***** Listed entries

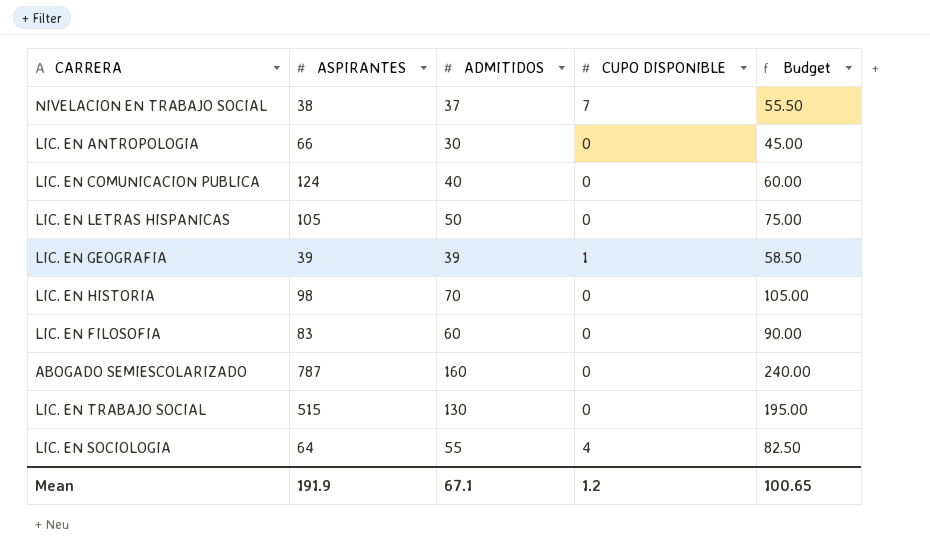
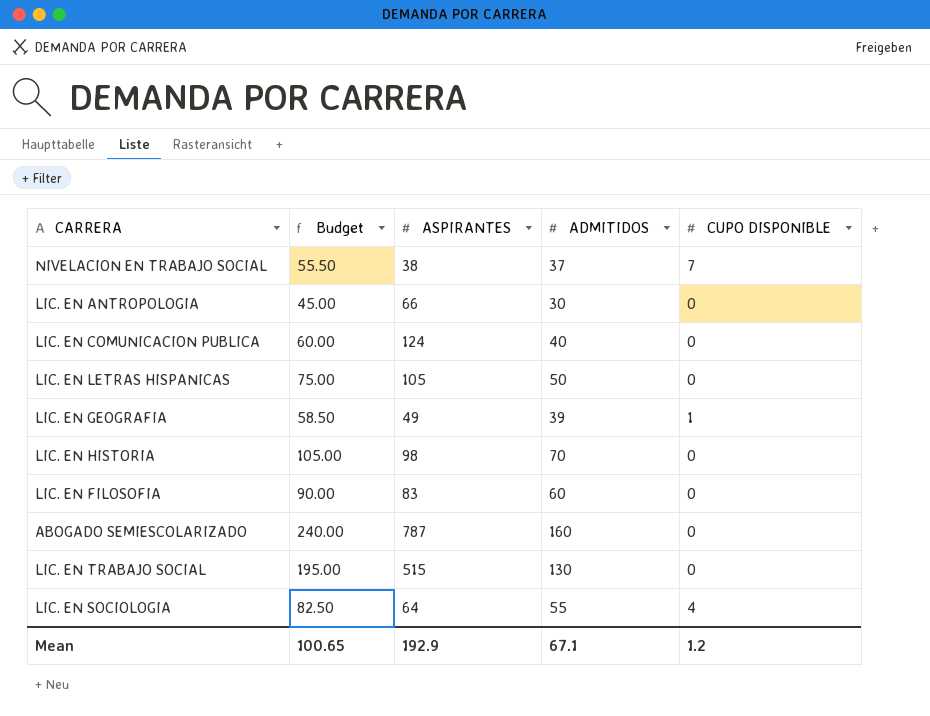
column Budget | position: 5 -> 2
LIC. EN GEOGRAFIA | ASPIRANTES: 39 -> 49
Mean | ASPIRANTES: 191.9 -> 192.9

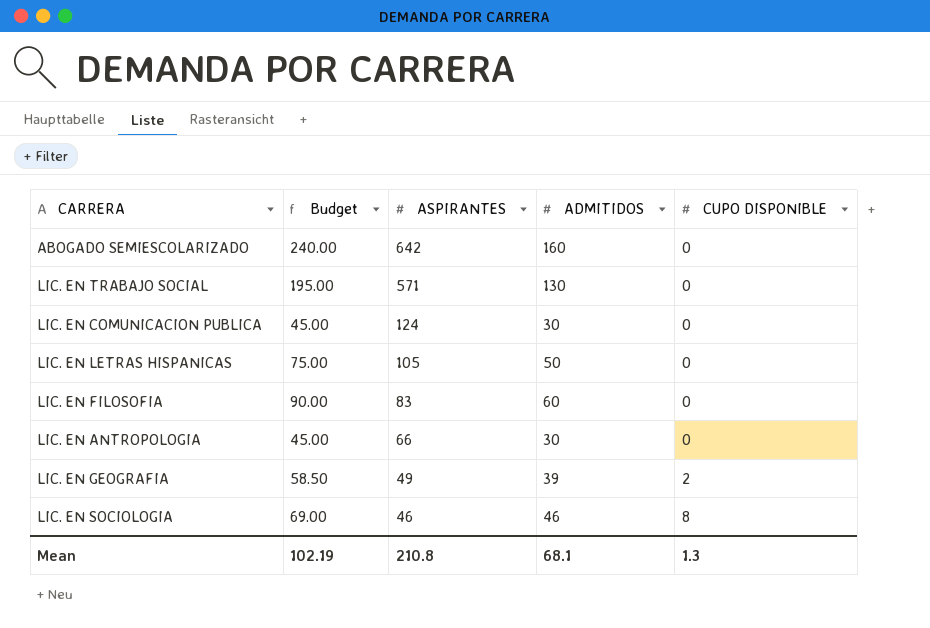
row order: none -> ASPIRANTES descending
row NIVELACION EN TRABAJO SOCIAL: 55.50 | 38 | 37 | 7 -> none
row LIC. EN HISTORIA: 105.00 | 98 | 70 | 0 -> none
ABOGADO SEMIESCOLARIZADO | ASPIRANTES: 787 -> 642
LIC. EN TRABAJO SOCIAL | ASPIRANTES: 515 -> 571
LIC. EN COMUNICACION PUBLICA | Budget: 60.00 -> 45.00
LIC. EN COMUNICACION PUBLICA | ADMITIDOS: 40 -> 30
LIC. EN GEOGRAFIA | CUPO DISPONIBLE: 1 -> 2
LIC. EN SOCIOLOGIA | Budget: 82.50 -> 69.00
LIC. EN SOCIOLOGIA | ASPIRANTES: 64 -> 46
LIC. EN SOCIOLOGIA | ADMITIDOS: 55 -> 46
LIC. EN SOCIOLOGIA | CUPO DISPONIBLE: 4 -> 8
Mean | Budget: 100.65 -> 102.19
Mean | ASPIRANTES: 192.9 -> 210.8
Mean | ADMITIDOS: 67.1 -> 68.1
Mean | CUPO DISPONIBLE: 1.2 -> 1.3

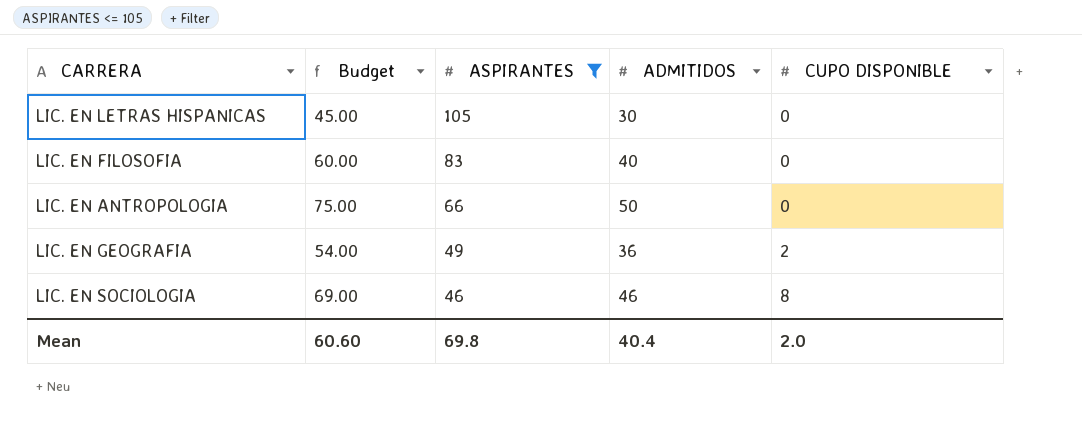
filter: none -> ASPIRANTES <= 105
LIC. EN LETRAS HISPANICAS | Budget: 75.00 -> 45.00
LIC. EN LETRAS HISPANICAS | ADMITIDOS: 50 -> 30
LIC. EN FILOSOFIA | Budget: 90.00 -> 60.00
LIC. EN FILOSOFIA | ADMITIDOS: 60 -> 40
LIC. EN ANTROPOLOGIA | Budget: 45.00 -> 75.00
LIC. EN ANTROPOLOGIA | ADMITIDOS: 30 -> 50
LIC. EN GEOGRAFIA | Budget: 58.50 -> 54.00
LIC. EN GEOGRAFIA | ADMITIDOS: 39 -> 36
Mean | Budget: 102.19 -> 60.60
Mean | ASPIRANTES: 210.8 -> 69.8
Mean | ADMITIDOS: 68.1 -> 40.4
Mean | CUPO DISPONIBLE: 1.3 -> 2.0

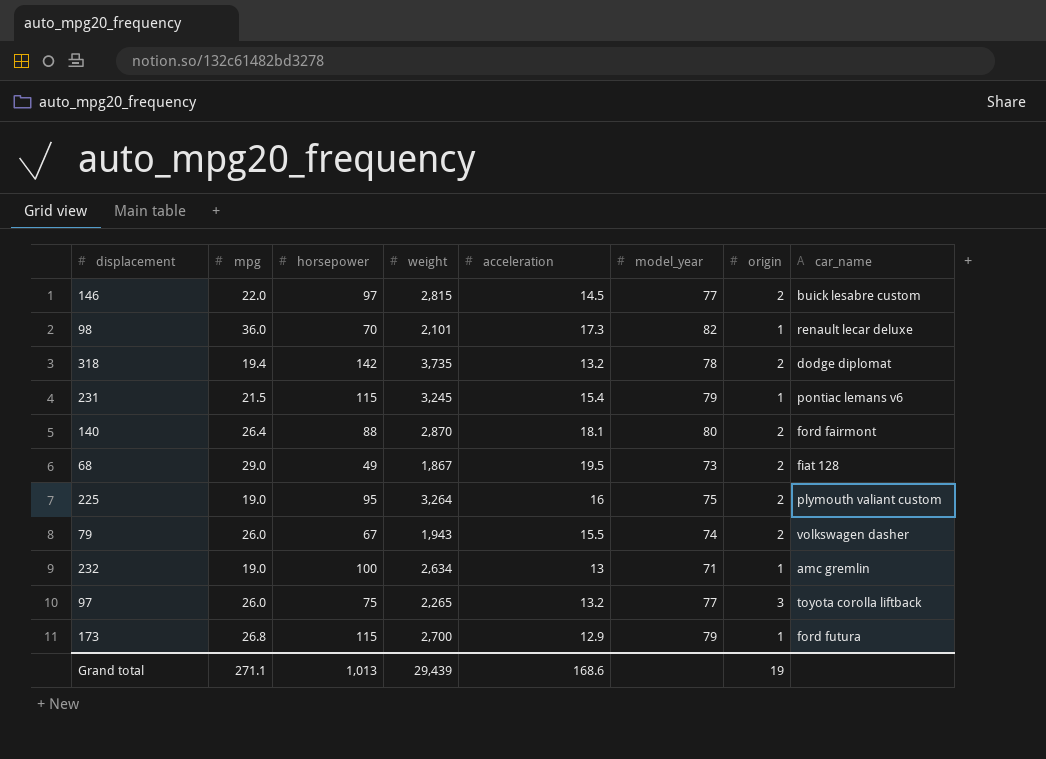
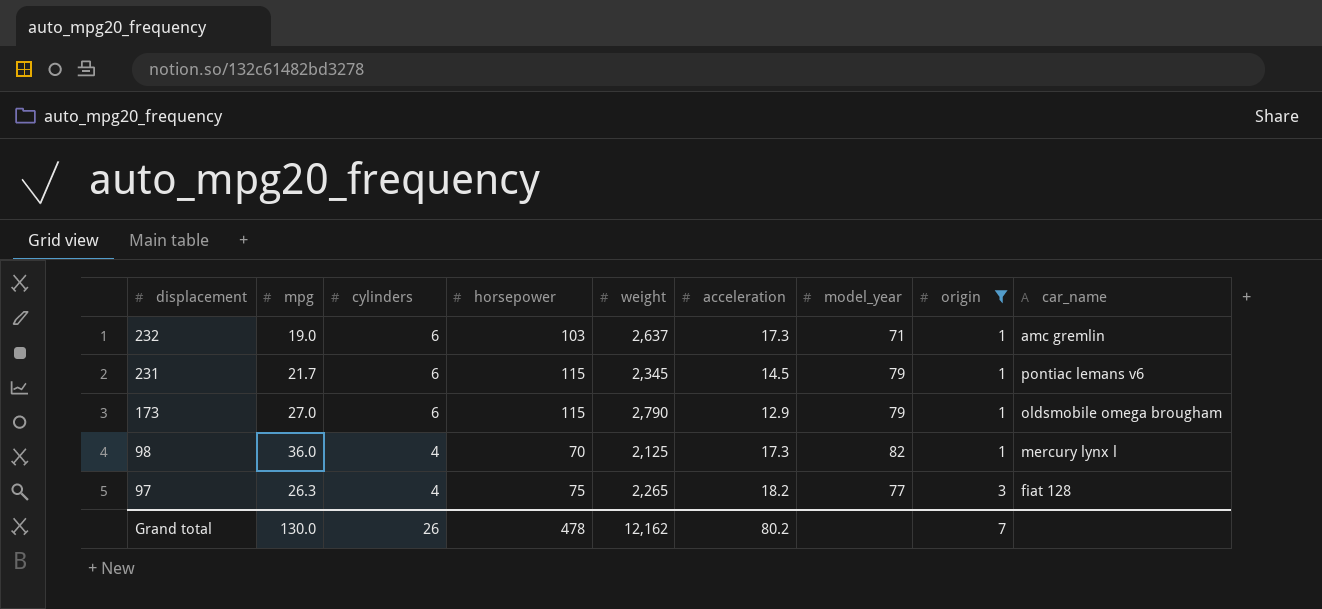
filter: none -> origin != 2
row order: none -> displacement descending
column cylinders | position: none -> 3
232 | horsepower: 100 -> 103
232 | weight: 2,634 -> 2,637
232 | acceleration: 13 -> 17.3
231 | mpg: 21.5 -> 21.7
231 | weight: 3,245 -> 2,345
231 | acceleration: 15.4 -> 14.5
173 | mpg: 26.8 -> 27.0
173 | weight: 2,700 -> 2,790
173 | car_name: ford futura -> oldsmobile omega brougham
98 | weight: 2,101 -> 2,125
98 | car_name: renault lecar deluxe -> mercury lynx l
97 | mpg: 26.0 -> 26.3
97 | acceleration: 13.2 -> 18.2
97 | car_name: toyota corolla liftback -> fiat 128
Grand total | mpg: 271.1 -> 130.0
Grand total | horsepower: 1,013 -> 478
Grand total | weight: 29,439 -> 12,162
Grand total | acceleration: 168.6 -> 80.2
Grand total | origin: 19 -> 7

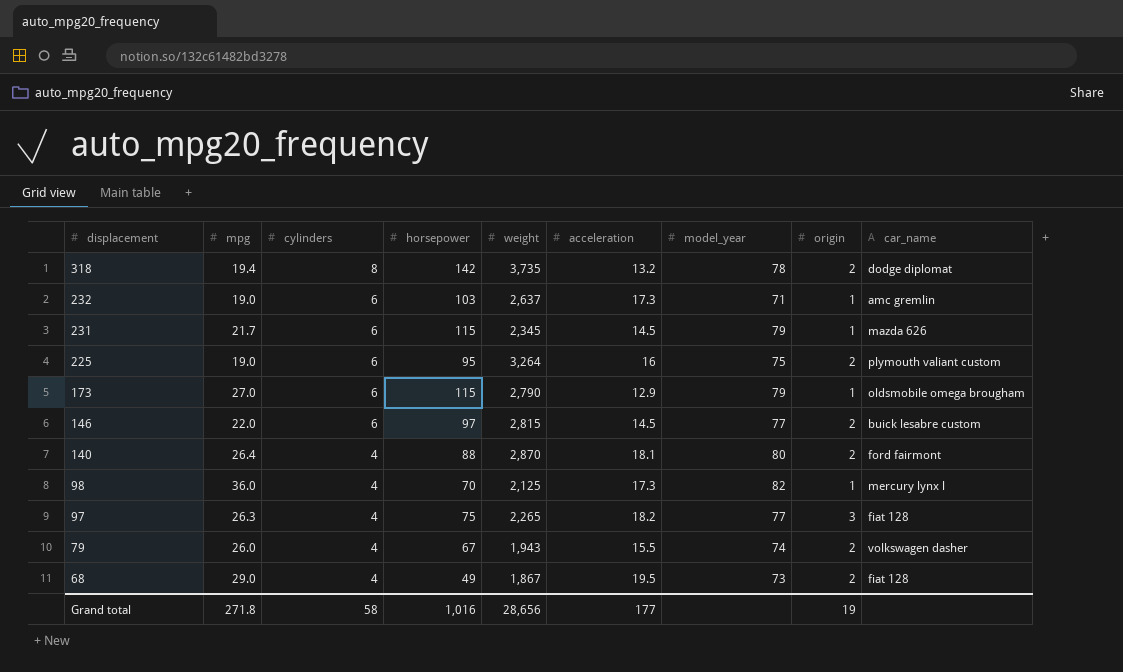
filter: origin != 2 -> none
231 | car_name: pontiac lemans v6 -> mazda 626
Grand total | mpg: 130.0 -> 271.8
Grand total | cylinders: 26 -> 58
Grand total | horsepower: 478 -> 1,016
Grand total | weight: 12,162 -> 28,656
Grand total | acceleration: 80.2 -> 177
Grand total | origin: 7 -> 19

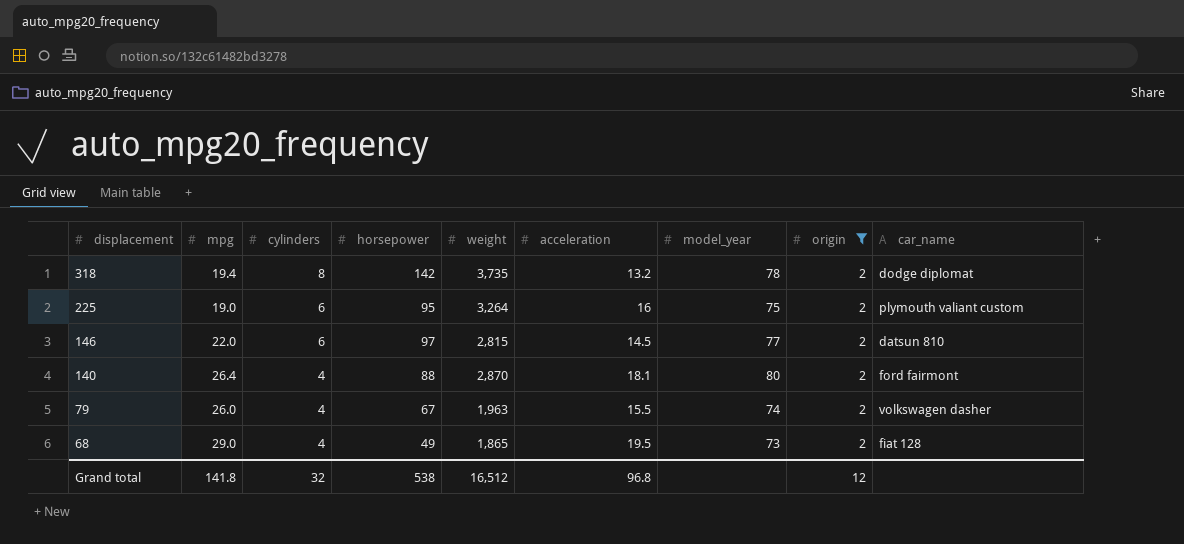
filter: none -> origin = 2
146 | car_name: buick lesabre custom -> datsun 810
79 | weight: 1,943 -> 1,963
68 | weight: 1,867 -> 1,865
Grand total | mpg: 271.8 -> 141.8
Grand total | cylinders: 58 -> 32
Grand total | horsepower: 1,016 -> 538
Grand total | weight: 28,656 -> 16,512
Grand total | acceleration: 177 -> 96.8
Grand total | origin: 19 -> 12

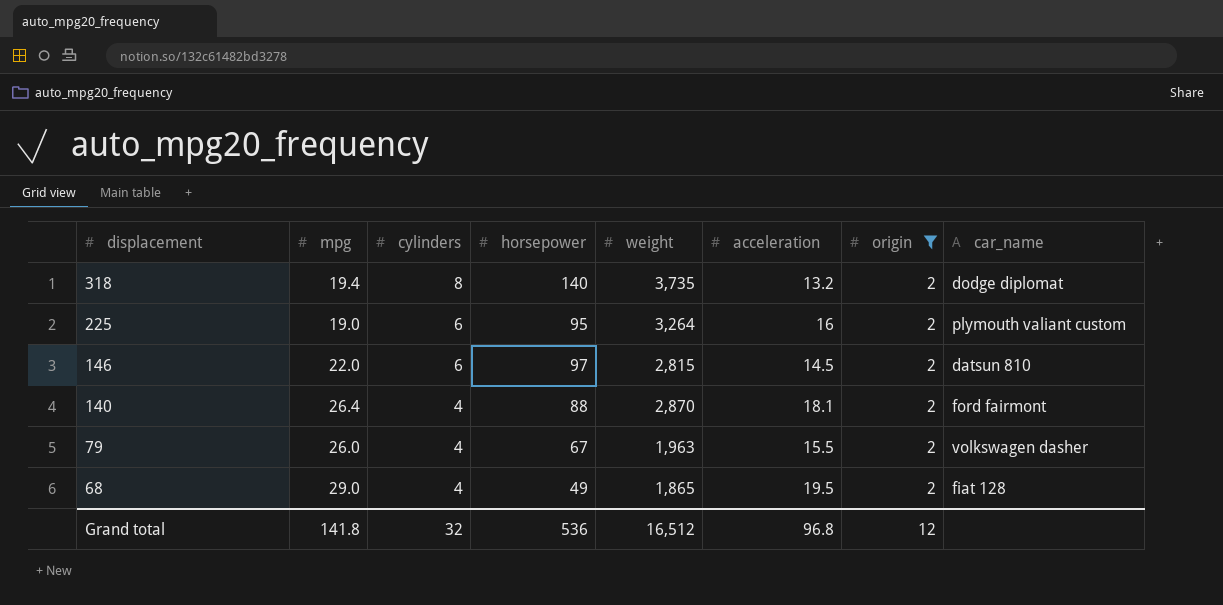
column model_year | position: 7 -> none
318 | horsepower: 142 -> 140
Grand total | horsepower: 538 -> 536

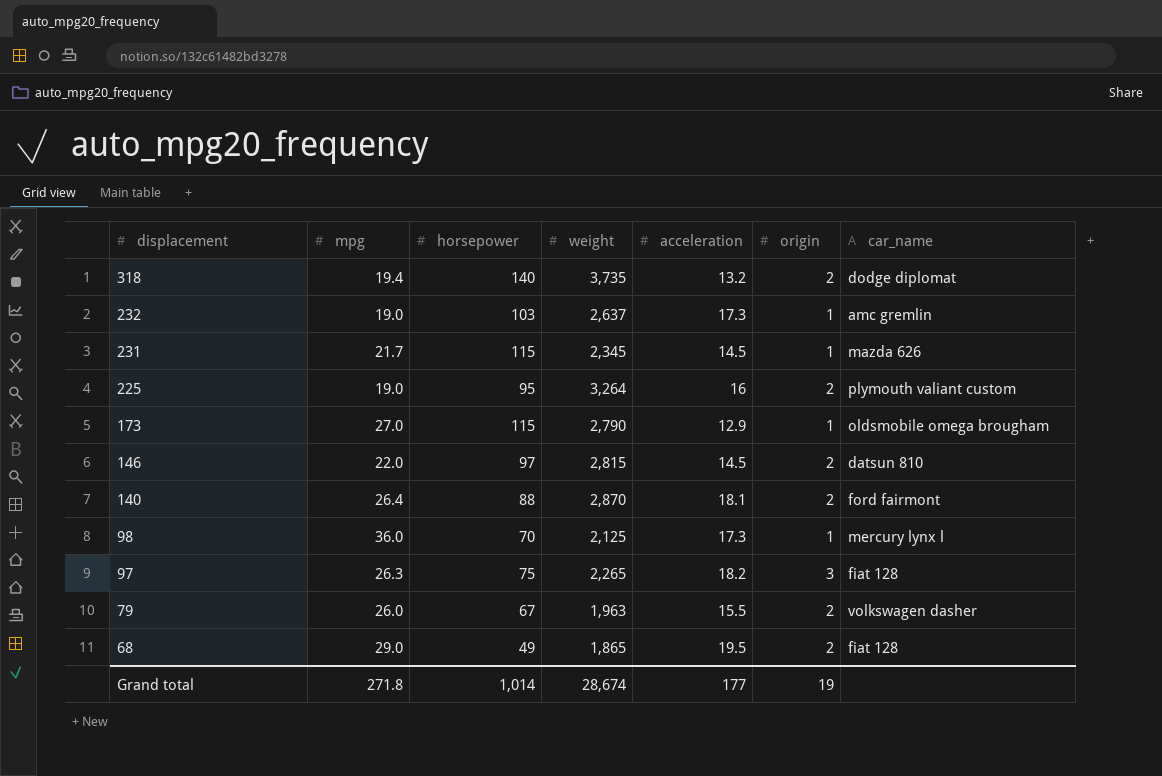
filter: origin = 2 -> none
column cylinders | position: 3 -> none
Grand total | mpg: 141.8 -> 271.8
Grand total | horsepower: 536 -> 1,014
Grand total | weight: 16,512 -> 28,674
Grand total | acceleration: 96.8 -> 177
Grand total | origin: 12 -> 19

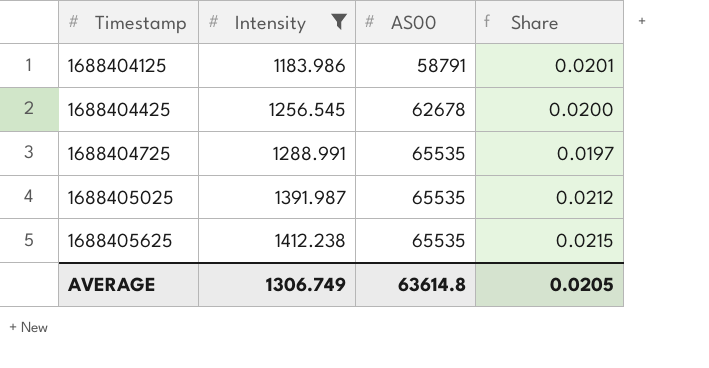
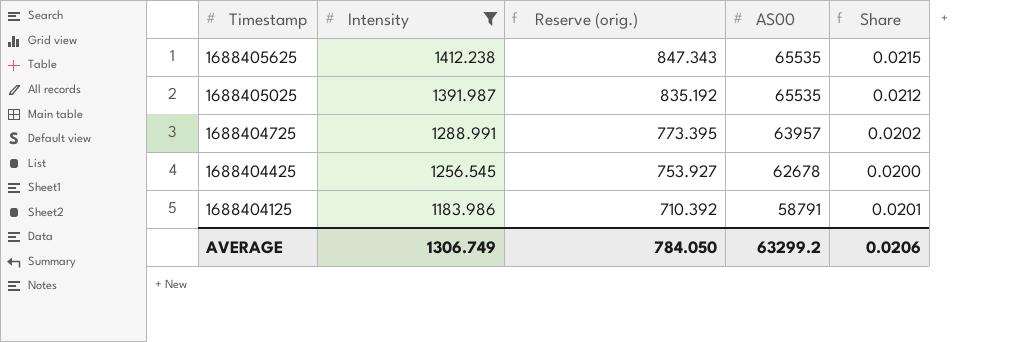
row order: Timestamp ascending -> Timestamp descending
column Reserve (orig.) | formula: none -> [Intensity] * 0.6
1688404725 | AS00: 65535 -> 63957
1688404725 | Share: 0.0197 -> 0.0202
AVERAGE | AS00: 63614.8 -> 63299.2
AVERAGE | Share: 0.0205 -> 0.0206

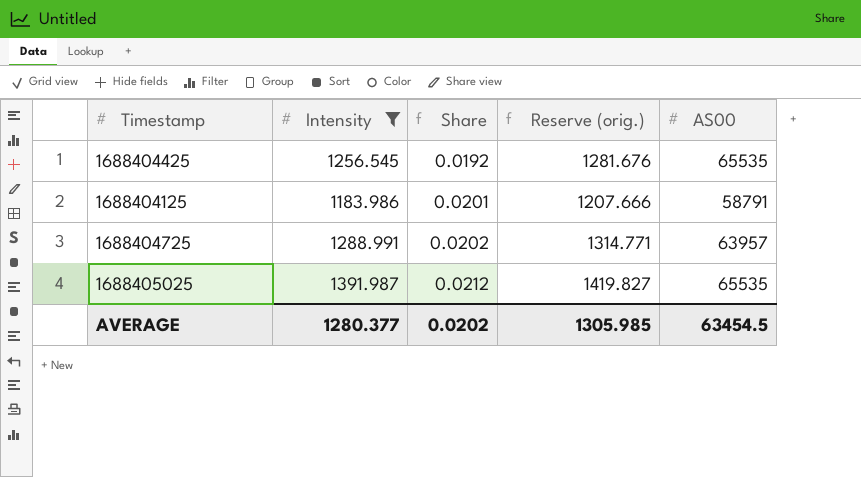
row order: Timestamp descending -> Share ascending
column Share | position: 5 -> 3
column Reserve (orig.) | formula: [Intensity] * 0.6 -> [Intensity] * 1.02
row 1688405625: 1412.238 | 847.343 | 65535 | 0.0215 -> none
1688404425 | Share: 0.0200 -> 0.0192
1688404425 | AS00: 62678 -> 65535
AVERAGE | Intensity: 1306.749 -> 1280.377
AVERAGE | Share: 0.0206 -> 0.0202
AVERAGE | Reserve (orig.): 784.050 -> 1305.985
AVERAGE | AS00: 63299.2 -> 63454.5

**********

Set down exactly the lines running from the beginning of the entries above to the line that contains "LIC. EN TRABAJO", including both, and leave out pictures.

- [Problem solution]:
column Budget | position: 5 -> 2
LIC. EN GEOGRAFIA | ASPIRANTES: 39 -> 49
Mean | ASPIRANTES: 191.9 -> 192.9

row order: none -> ASPIRANTES descending
row NIVELACION EN TRABAJO SOCIAL: 55.50 | 38 | 37 | 7 -> none
row LIC. EN HISTORIA: 105.00 | 98 | 70 | 0 -> none
ABOGADO SEMIESCOLARIZADO | ASPIRANTES: 787 -> 642
LIC. EN TRABAJO SOCIAL | ASPIRANTES: 515 -> 571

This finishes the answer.